Takım, deney süresince çeşitli sistem arızalarını canlandırarak, sistemin çalışmaya devam edip etmediğine baktı; bu arızalar arasında güç azalmaları, motorların ve ısı borusunun bozulması yer alıyordu. KRUSTY üreteci, baştan sona kadar elektrik sağlamaya devam etti ve uzay keşfinde yaşanabilecek her şeye dayanabileceğini gösterdi.
Gibson şöyle belirtiyor:
“Sistemin becerisini sınadık. Reaktörü çok iyi şekilde biliyoruz ve bu test, sistemin tasarladığımız gibi çalıştığını doğruladı. Reaktör, onu hangi ortama maruz bırakırsak bırakalım çok iyi çalıştı.”
Kilopower projesi, gelecekte NASA’nın Yenilikçi Geliştirme (GCD) programının parçası olarak kalacak.
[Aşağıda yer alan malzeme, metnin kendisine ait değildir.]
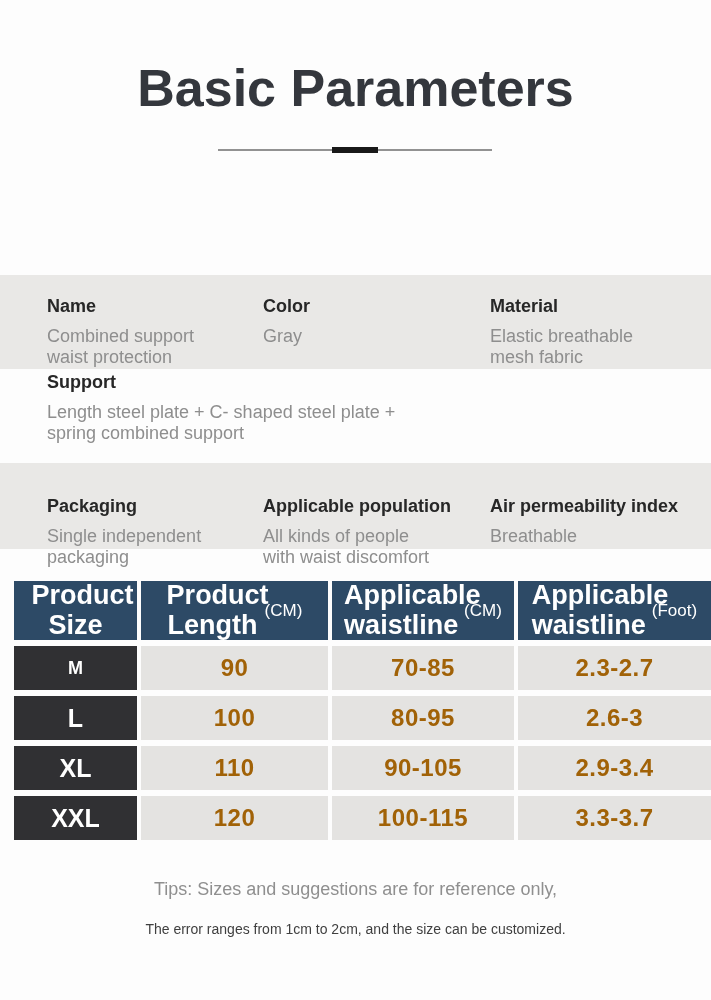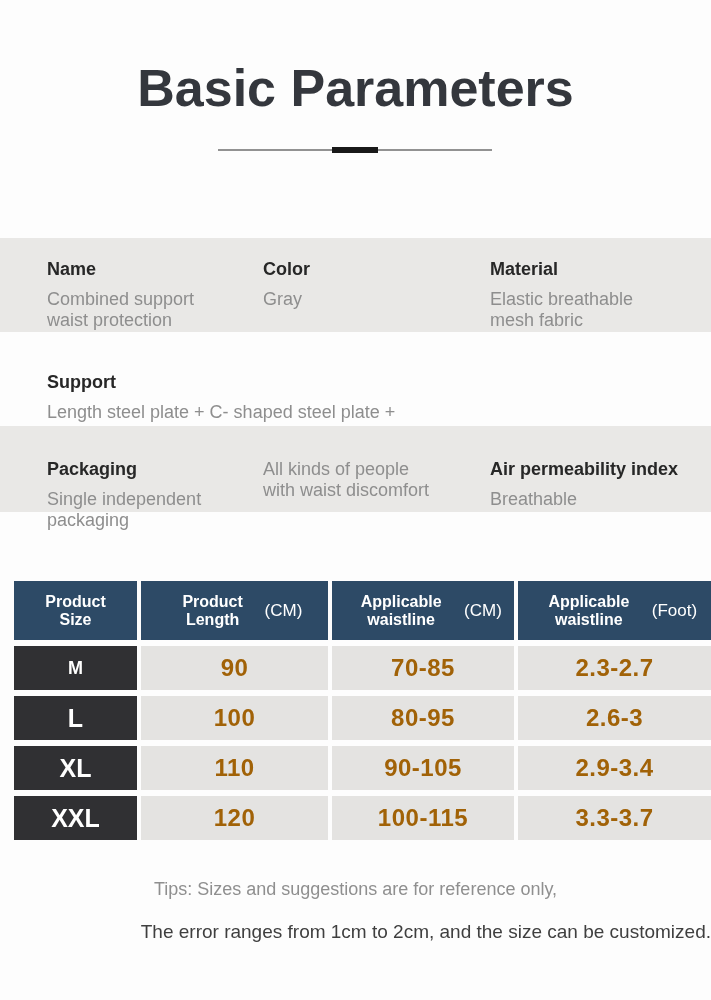--- a/index.html
+++ b/index.html
@@ -36,21 +36,21 @@
     width: 46px; height: 6px;
     background: #191919;
   }
 
   
   .band {
     position: absolute;
     left: 0; width: 100%;
     box-sizing: border-box;
   }
-  .band-gray { background: #e9e8e6; }
+  .band-gray { background: #e9e8e6; margin-top: 37px; }
   #band-1 { top: 238px; height: 94px; padding: 21px 0 0 47px; }
   #band-support { top: 352px; height: 98px; padding: 20px 0 0 47px; }
   #band-2 { top: 426px; height: 86px; padding: 33px 0 0 47px; }
   .band-grid { display: grid; grid-template-columns: 216px 227px auto; }
   .info-label {
     font-size: 18px;
     font-weight: bold;
     color: #272727;
     margin: 0 0 9px 0;
   }
@@ -77,21 +77,21 @@
   .hcell {
     background: #2d4a66;
     color: #ffffff;
     display: flex;
     align-items: center;
     justify-content: center;
     gap: 6px;
   }
   .hlabel {
     font-weight: bold;
-    font-size: 16px;
+    font-size: 27px;
     line-height: 1.1;
     text-align: center;
   }
   .hlabel.w-size { width: 88px; }
   .hlabel.w-length { width: 92px; }
   .hlabel.w-waist { width: 114px; }
   .hunit { font-size: 17px; font-weight: normal; white-space: nowrap; }
   .cell-size {
     background: #303033;
     color: #ffffff;
@@ -113,21 +113,21 @@
     justify-content: center;
   }
 
   
   .tips {
     position: absolute;
     top: 879px; left: 0; width: 100%;
     text-align: center;
   }
   .tips-line1 { font-size: 18px; color: #8f8f8f; margin: 0 0 21px 0; }
-  .tips-line2 { font-size: 19px; color: #3f3f3f; margin: 0; text-align: right; }
+  .tips-line2 { font-size: 14px; color: #3f3f3f; margin: 0; }
 </style>
 </head>
 <body>
 
 <div class="page">
 
   <h1 class="page-title">Basic Parameters</h1>
   <div class="divider">
     <div class="divider-bar"></div>
   </div>
@@ -156,20 +156,21 @@
     </div>
   </div>
 
   <div class="band band-gray" id="band-2">
     <div class="band-grid">
       <div class="info-item">
         <div class="info-label">Packaging</div>
         <div class="info-value">Single independent packaging</div>
       </div>
       <div class="info-item">
+        <div class="info-label">Applicable population</div>
         <div class="info-value">All kinds of people with waist discomfort</div>
       </div>
       <div class="info-item">
         <div class="info-label">Air permeability index</div>
         <div class="info-value">Breathable</div>
       </div>
     </div>
   </div>
 
   <div class="size-table">

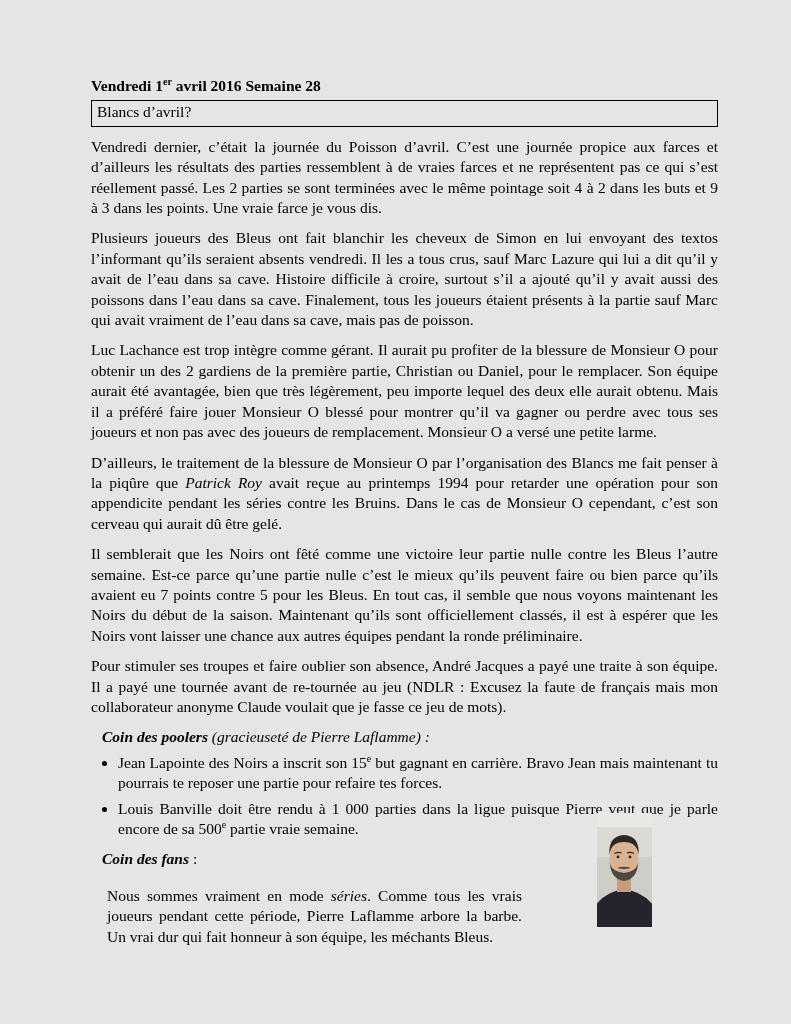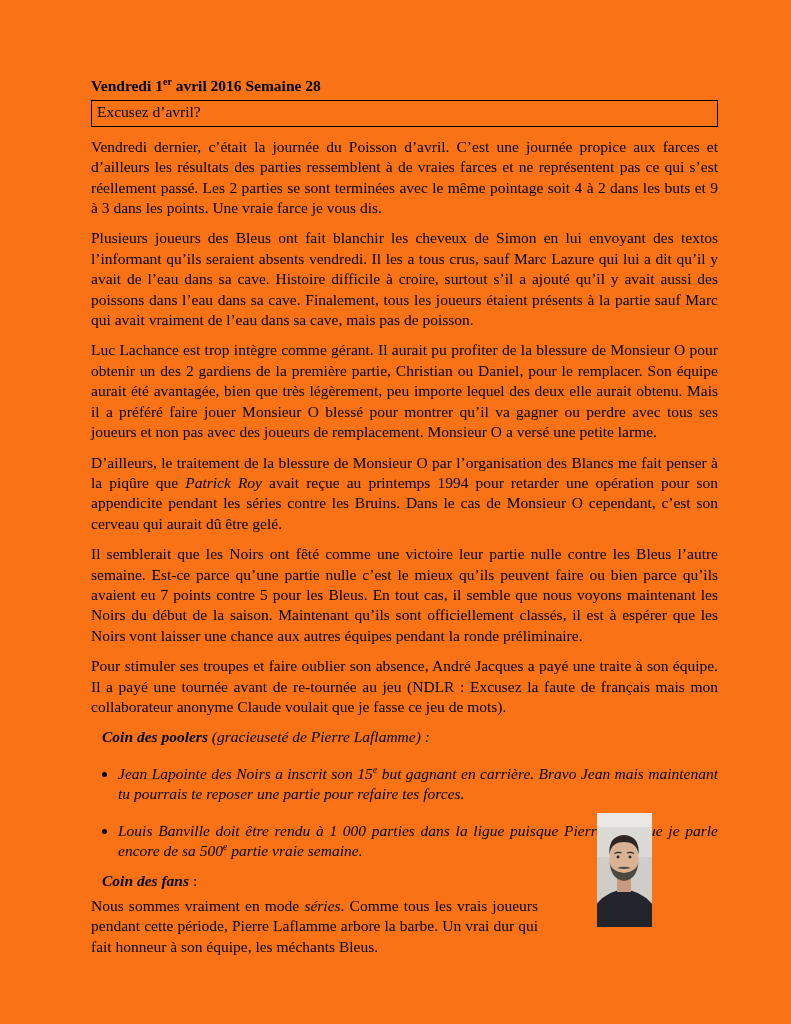--- a/index.html
+++ b/index.html
@@ -1,21 +1,21 @@
 <!DOCTYPE html>
 <html><head>
 <meta charset="utf-8">
 <style>
   * { margin: 0; padding: 0; box-sizing: border-box; }
   html, body { background: #ffffff; }
   .page {
     position: relative;
     width: 791px;
     height: 1024px;
-    background: #f97316;
+    background: #e5e5e5;
     color: #000000;
     font-family: "Liberation Serif", "DejaVu Serif", serif;
     overflow: hidden;
   }
   .content {
     position: absolute;
     left: 91px;
     top: 76px;
     width: 627px;
     font-size: 15.5px;
@@ -34,42 +34,42 @@
     padding: 1px 5px 3px 5px;
     margin-bottom: 10px;
     text-align: left;
   }
   .sommaire-label { font-weight: bold; }
   p.para { margin: 0 0 10px 0; }
   .section-heading { text-align: left; margin: 1px 0 4px 11px; }
   .bi { font-weight: bold; font-style: italic; }
   .it { font-style: italic; }
   ul.bullets { margin: 0 0 10px 0; padding-left: 27px; list-style: disc outside; }
-  ul.bullets li { margin: 16px 0 1px 0; font-style: italic; }
+  ul.bullets li { margin: 5px 0 1px 0; }
   .fans-text { width: 447px; }
-  .fans-text p { margin: 0; }
+  .fans-text p { margin: 16px; }
   .photo {
     position: absolute;
     left: 597px;
     top: 813px;
     width: 55px;
     height: 114px;
     overflow: hidden;
   }
 </style>
 </head>
 <body>
 
 <div class="page">
   <div class="content">
 
     <h1 class="doc-title"><span>Vendredi 1</span><sup>er</sup><span> avril 2016 Semaine 28</span></h1>
 
     <div class="sommaire-box">
-      <div class="sommaire-item">Excusez d’avril?</div>
+      <div class="sommaire-item">Blancs d’avril?</div>
     </div>
 
     <p class="para">Vendredi dernier, c’était la journée du Poisson d’avril. C’est une journée propice aux farces et d’ailleurs les résultats des parties ressemblent à de vraies farces et ne représentent pas ce qui s’est réellement passé. Les 2 parties se sont terminées avec le même pointage soit 4 à 2 dans les buts et 9 à 3 dans les points. Une vraie farce je vous dis.</p>
 
     <p class="para">Plusieurs joueurs des Bleus ont fait blanchir les cheveux de Simon en lui envoyant des textos l’informant qu’ils seraient absents vendredi. Il les a tous crus, sauf Marc Lazure qui lui a dit qu’il y avait de l’eau dans sa cave. Histoire difficile à croire, surtout s’il a ajouté qu’il y avait aussi des poissons dans l’eau dans sa cave. Finalement, tous les joueurs étaient présents à la partie sauf Marc qui avait vraiment de l’eau dans sa cave, mais pas de poisson.</p>
 
     <p class="para">Luc Lachance est trop intègre comme gérant. Il aurait pu profiter de la blessure de Monsieur O pour obtenir un des 2 gardiens de la première partie, Christian ou Daniel, pour le remplacer. Son équipe aurait été avantagée, bien que très légèrement, peu importe lequel des deux elle aurait obtenu. Mais il a préféré faire jouer Monsieur O blessé pour montrer qu’il va gagner ou perdre avec tous ses joueurs et non pas avec des joueurs de remplacement. Monsieur O a versé une petite larme.</p>
 
     <p class="para"><span>D’ailleurs, le traitement de la blessure de Monsieur O par l’organisation des Blancs me fait penser à la piqûre que </span><em class="it">Patrick Roy</em><span> avait reçue au printemps 1994 pour retarder une opération pour son appendicite pendant les séries contre les Bruins. Dans le cas de Monsieur O cependant, c’est son cerveau qui aurait dû être gelé.</span></p>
NASA’nın Uzay Teknolojisi Görev Müdürlüğünün (STMD) parçası olan bu programın hedefi, Dairenin gelecekteki uzay görevlerinde tamamen yeni yaklaşımlara yol açabilecek olan uzay teknolojilerini ilerletmek. Takım en sonunda, 2020 yılında Teknoloji Gösterme Görevi (TDM) programına geçiş yapmayı umuyor.
Eğer her şey yolunda giderse, KRUSTY reaktörü ile birlikte Ay ve Mars üzerinde kalıcı insan istasyonları kurmak mümkün olabilir. Reaktör ayrıca, Yerinde Kaynak Kullanımına (ISRU) dayalı olarak yerel su buzu kaynaklarından hidrazin yakıtı ile yerel regolitlerden inşaat maddeleri oluşturacak olan görevlere de destek sağlayabilir.
Temel olarak, robotik görevler Ay’a yerleşip yerel regolitleri kullanarak 3 boyutlu şekilde üs yazdıracakları zaman ve astronotlar, araştırma ve deney yürütmek amacıyla düzenli olarak Ay’a gidip gelecekleri zaman (tıpkı bugün Uluslararası Uzay İstasyonuna gidip geldikleri gibi), KRUSTY reaktörleri onlara ihtiyaçları olan tüm gücü sağlayabilir.
Aynı şey, birkaç on yıl içinde Mars ve hatta Güneş Sistemimizin dışındaki konumlar için de geçerli olabilir.
Bu reaktör sistemi, nükleer-termal veya nükleer-elektriksel itişe dayalı roketler için de kapı aralayabilir ve hem daha hızlı, hem de daha ucuz olan Dünya ötesi görevleri mümkün kılabilir!